Task requirements -
The job is to output each record exactly as it stands, pictures excluded.

[[ Input data open ]]

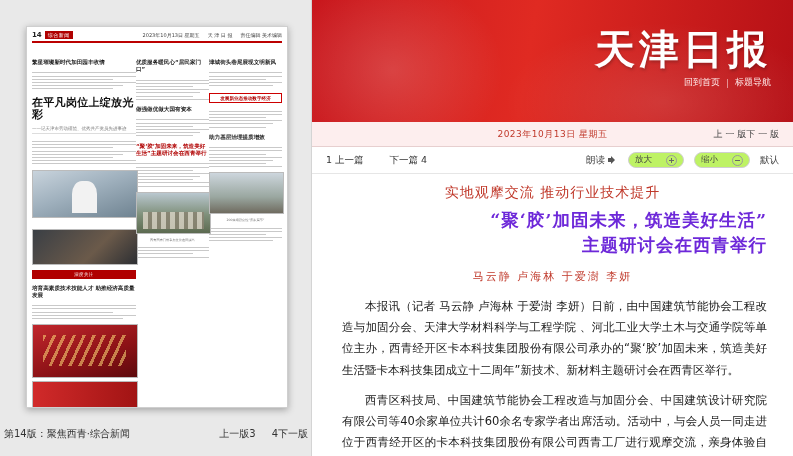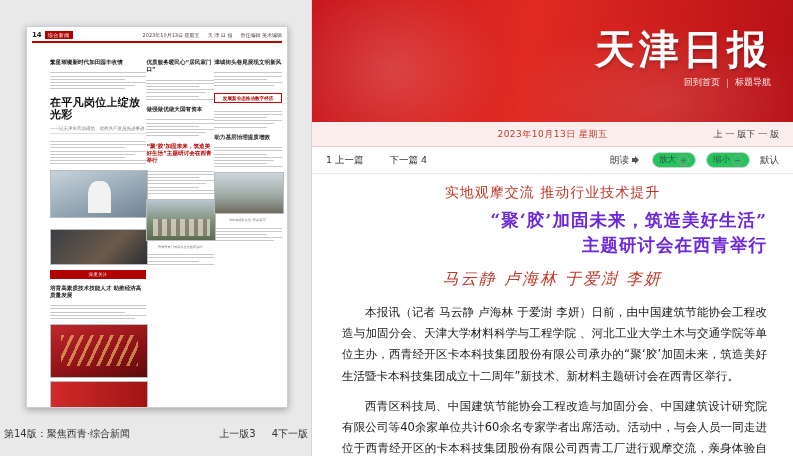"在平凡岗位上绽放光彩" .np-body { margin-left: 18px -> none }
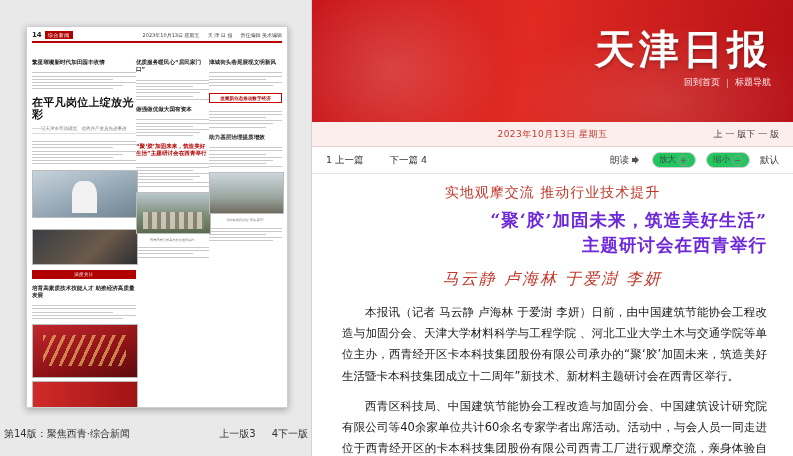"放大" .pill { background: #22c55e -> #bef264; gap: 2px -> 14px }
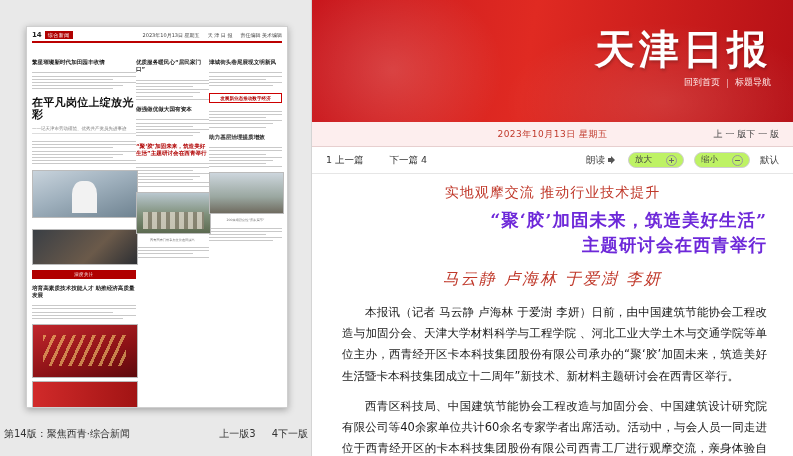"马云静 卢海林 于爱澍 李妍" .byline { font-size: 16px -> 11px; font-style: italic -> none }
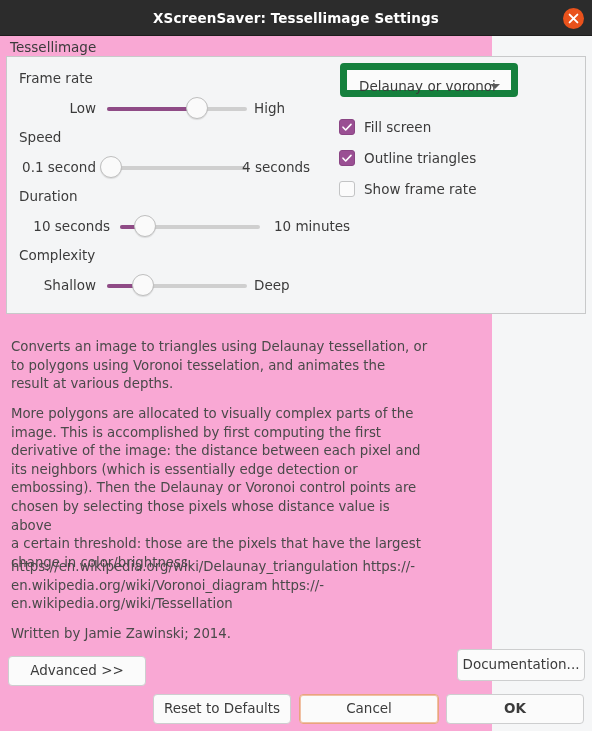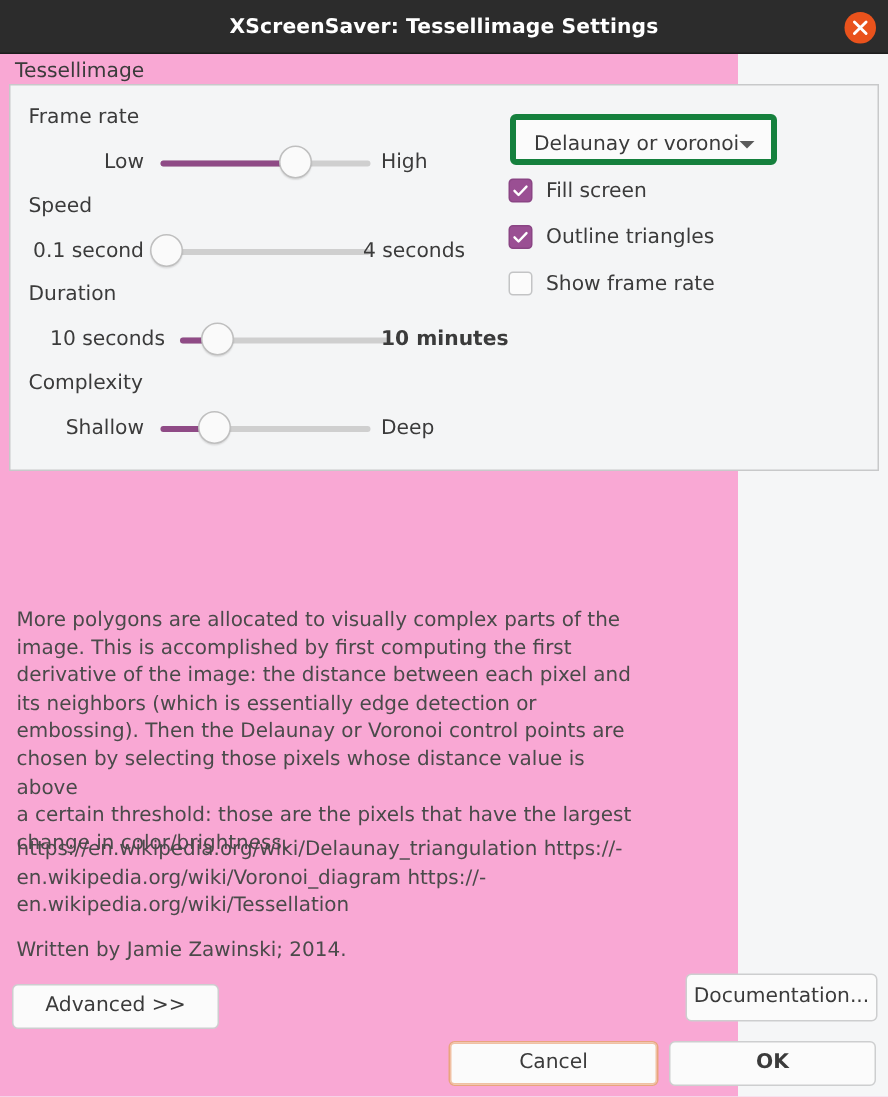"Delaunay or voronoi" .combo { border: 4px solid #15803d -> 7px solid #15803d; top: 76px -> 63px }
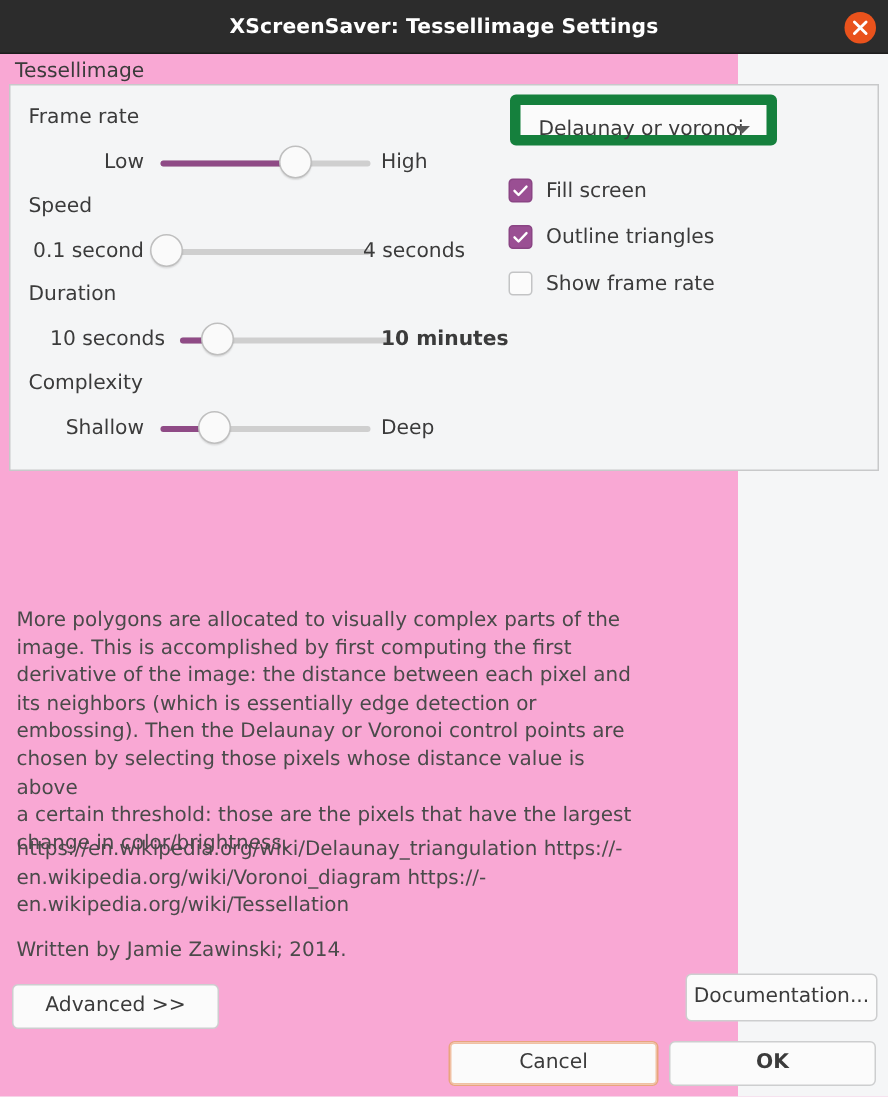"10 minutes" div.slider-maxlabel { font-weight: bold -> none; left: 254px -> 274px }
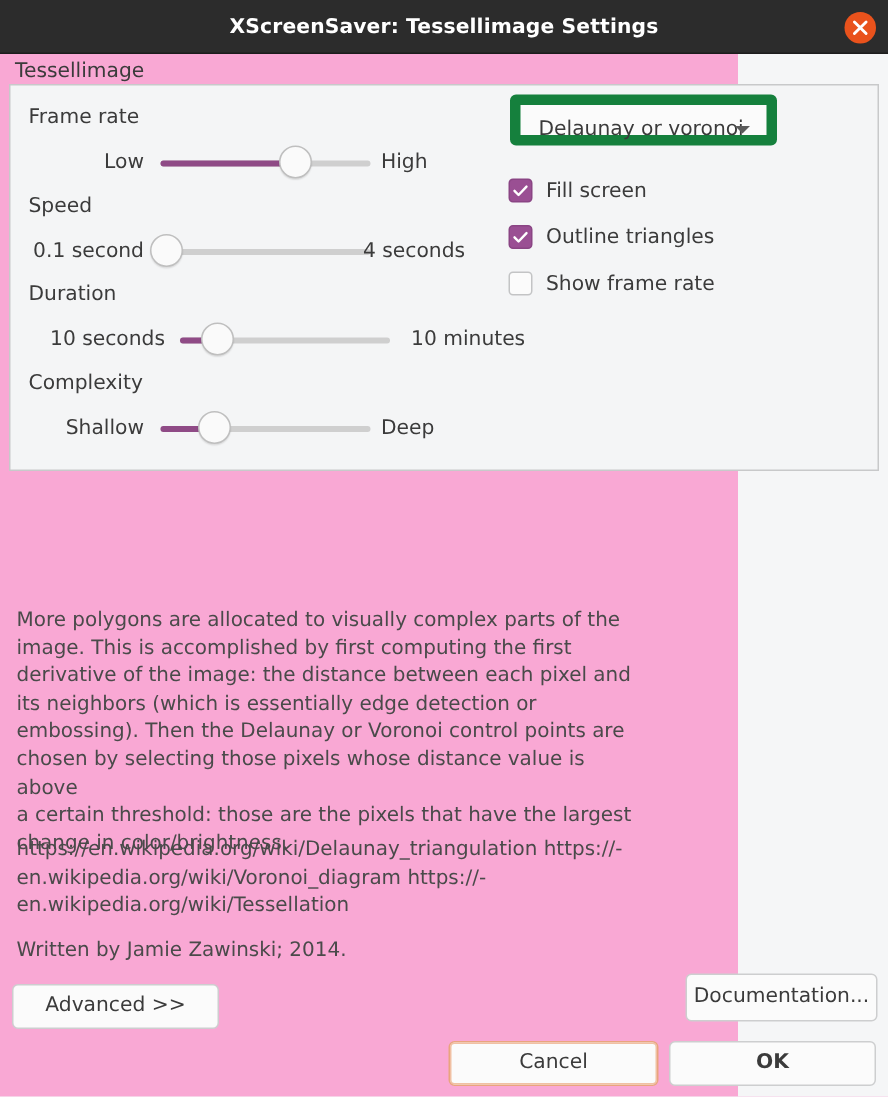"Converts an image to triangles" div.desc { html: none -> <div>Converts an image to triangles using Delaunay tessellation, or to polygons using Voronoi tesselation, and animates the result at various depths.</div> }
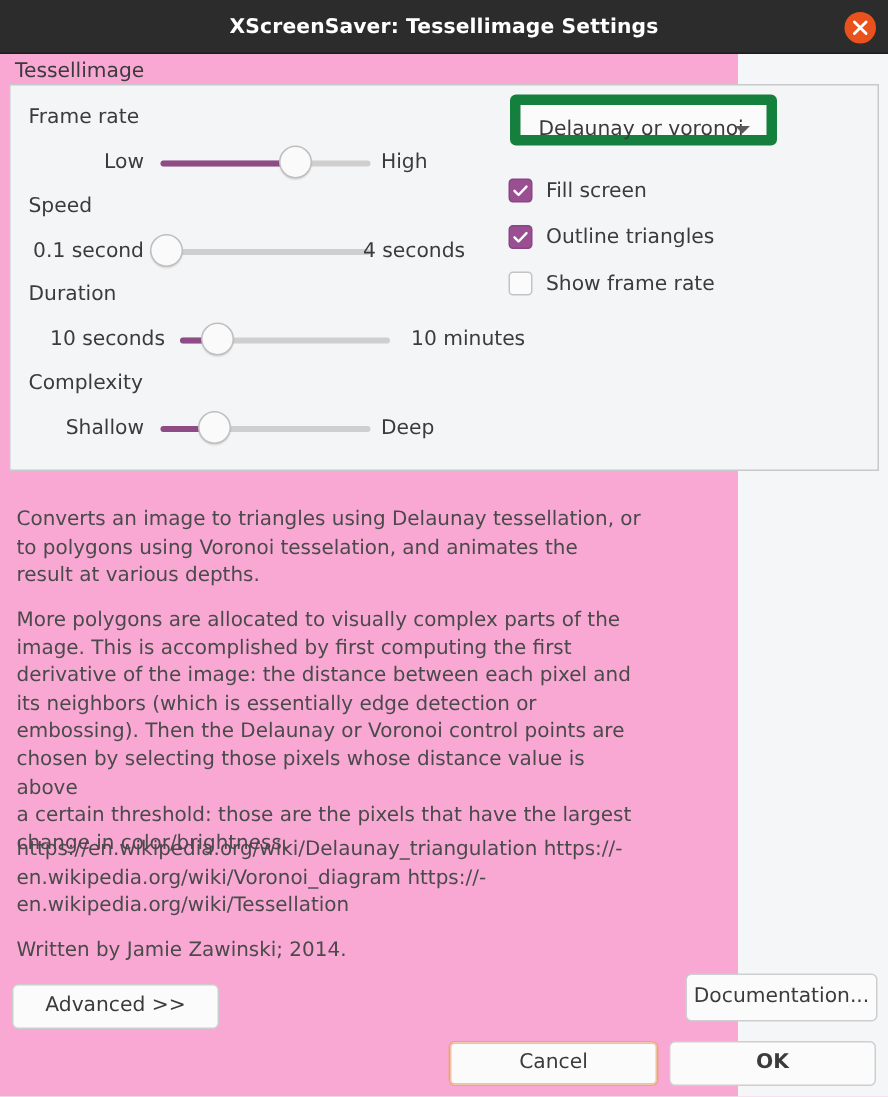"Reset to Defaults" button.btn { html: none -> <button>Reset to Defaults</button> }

[[ Input data closed ]]

Solution below -
"在平凡岗位上绽放光彩" .np-body { margin-left: 18px -> none }
"放大" .pill { background: #22c55e -> #bef264; gap: 2px -> 14px }
"马云静 卢海林 于爱澍 李妍" .byline { font-size: 16px -> 11px; font-style: italic -> none }
"Delaunay or voronoi" .combo { border: 4px solid #15803d -> 7px solid #15803d; top: 76px -> 63px }
"10 minutes" div.slider-maxlabel { font-weight: bold -> none; left: 254px -> 274px }
"Converts an image to triangles" div.desc { html: none -> <div>Converts an image to triangles using Delaunay tessellation, or to polygons using Voronoi tesselation, and animates the result at various depths.</div> }
"Reset to Defaults" button.btn { html: none -> <button>Reset to Defaults</button> }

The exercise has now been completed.